Cartilage Preservation: Can It Maintain Post-Op Dorsiflexion?

By John Mozena, DPM, PC, and Tyler Marshall, DPM

   One of the most documented postoperative complications of distal metatarsal osteotomies is adhesive capsulodesis that limits dorsiflexion of the first metatarsophalangeal joint (MPJ). When faced with such a post-op complication, one may be able to use a proven cartilage preservation procedure that maintains, if not improves, the first MPJ range of motion.    Austin and Leventon first described the Austin bunionectomy in 1962 and the original procedure has undergone many modifications over the years.1 Each modification has different indications and allows the surgeon a more complete repertoire to help address specific etiologies and pathology when dealing with bunions.    With these modifications, employing the Austin bunionectomy is commonly successful in treating mild to moderate bunions. One of the drawbacks of the distal osteotomy is the risk of decreased first MPJ range of motion secondary to post-op adhesive capsulodesis. The capsulodesis may be due to the rounding of the dorsal medial eminence, which leaves raw bone.    There is very little in the literature that determines the amount of dorsiflexion lost but this condition is mentioned as one of the postoperative sequela.2-9 In addition, there is poor documentation and a wide discrepancy when it comes to measuring techniques for this loss of range of motion. However, there is a consensus that range of motion is affected by distal osteotomies and this is why many podiatric physicians emphasize range of motion exercises as soon as possible after injury.2

A Closer Look At The Cartilage Preservation Procedure

   How effective is the cartilage preservation procedure? A study investigating the surgical procedure involved a total of 59 patients from a private practice.
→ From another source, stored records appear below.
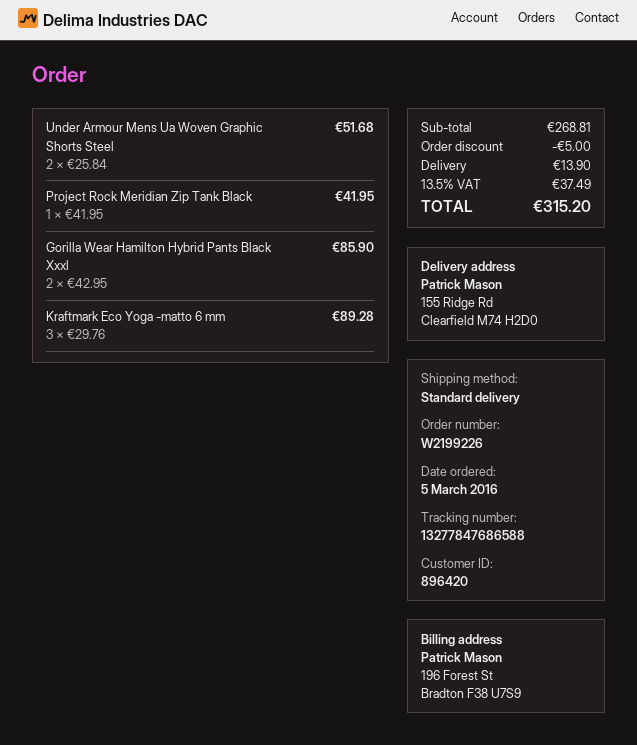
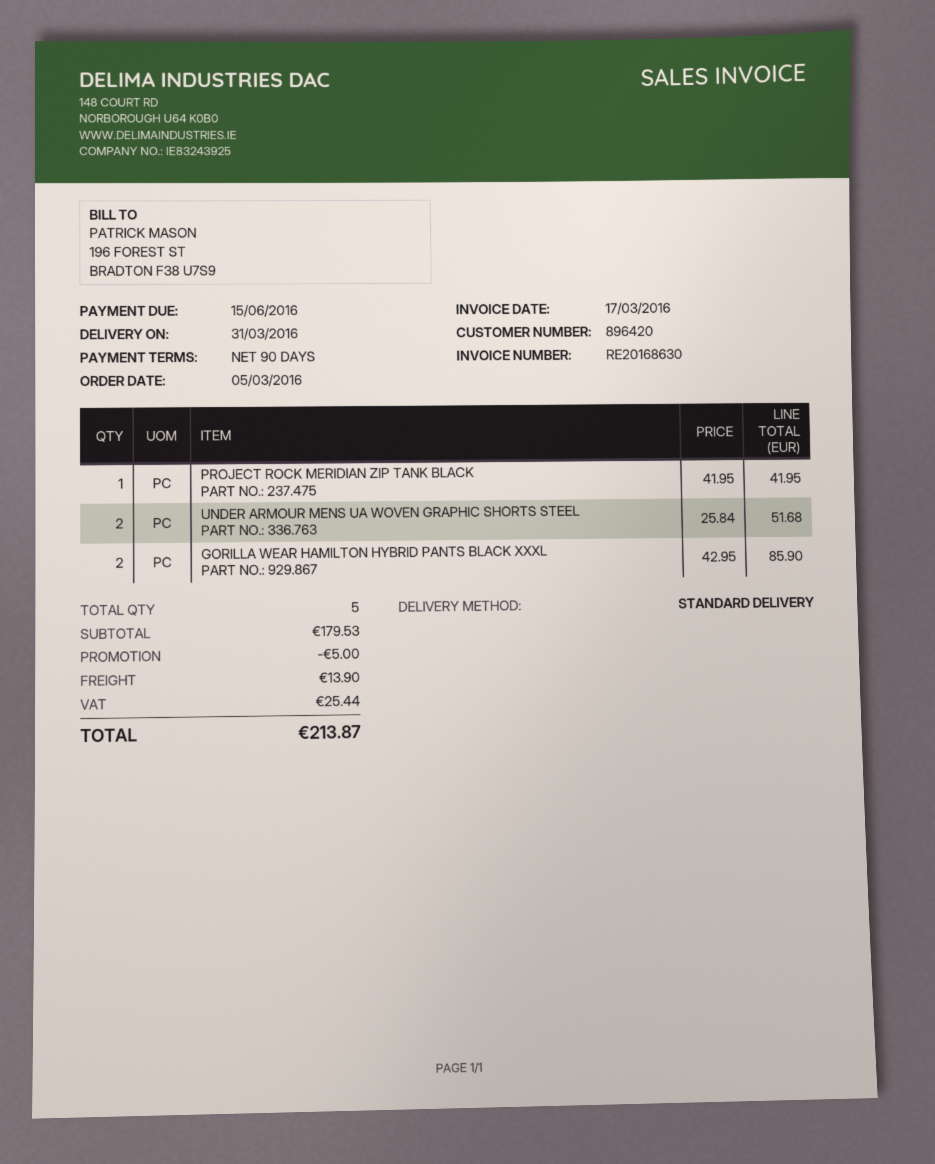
Kraftmark Eco Yoga -matto 6 mm: 3 x 29.76 = 89.28 -> none
subtotal: 268.81 -> 179.53
tax: 37.49 -> 25.44
total: 315.20 -> 213.87

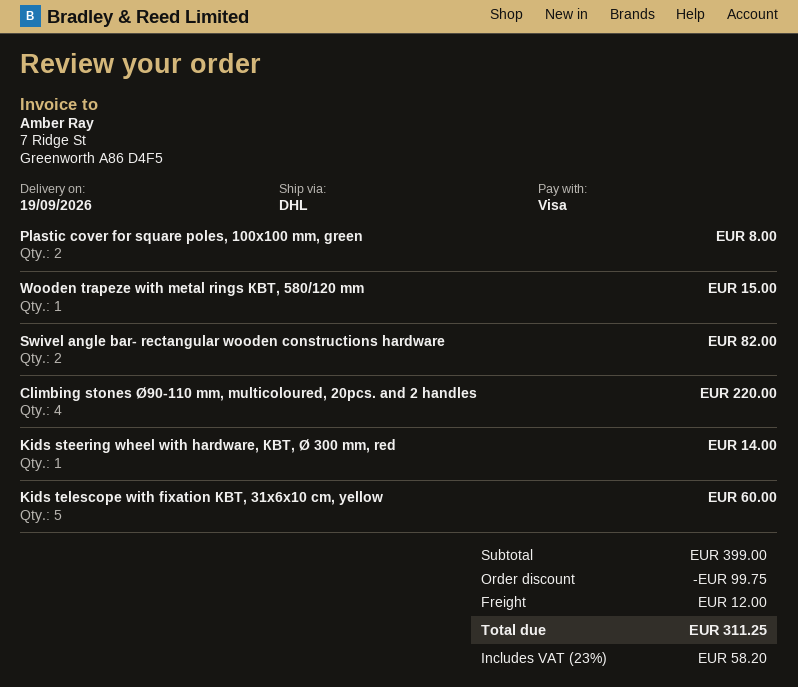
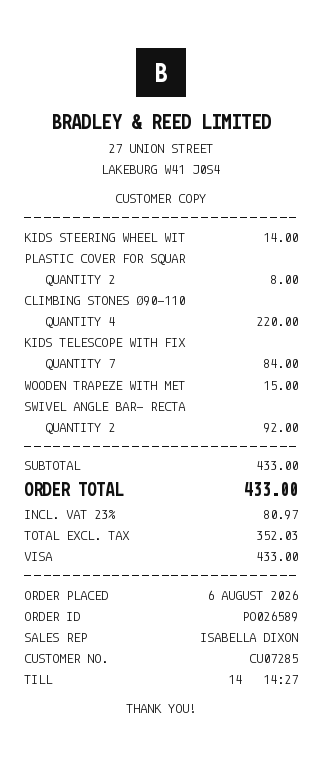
Swivel angle bar- rectangular wooden constructions hardware: 2 for 82.00 -> 2 for 92.00
Kids telescope with fixation КВТ, 31x6x10 cm, yellow: 5 for 60.00 -> 7 for 84.00
subtotal: 399.00 -> 433.00
discount: 99.75 -> none
shipping: 12.00 -> none
tax: 23% = 58.20 -> 23% = 80.97
total: 311.25 -> 433.00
We performed the procedure on 50 feet. Two patients had both feet operated on with only one foot subject to the cartilage preservation procedure. The other nine patients did not receive the procedure.    For all the surgeries, we took a traditional approach for bunion surgery. The incision was approximately 6 cm long and medial to the extensor hallucis longus tendon. We performed a linear capsulotomy as well as a lateral release. We removed the medial eminence and performed an Austin-type osteotomy. Using a 0.045 K-wire, we made holes for the Polysorb pins for fixation in a cross wire technique. We measured the sites and cut the pins to fit.    After achieving fixation, we used a sagittal saw to maintain the dorsal medial cartilage by undermining the dorsal medial eminence. This debulks the dorsal medial eminence but keeps the articular cartilage. Then we proceeded to feather the cartilage and bent it down to meet the bone. In order to hold this in place, we performed a capsule closure with the joint in neutral position.10    We performed all additional procedures as needed, including irrigation and re-approximating the capsule. Postoperatively, we placed patients in post-op shoes or casts for three weeks and permitted minimal weightbearing. We had the patients initiate range of motion exercises two days after the procedure. Patients returned for follow-up X-rays in one week.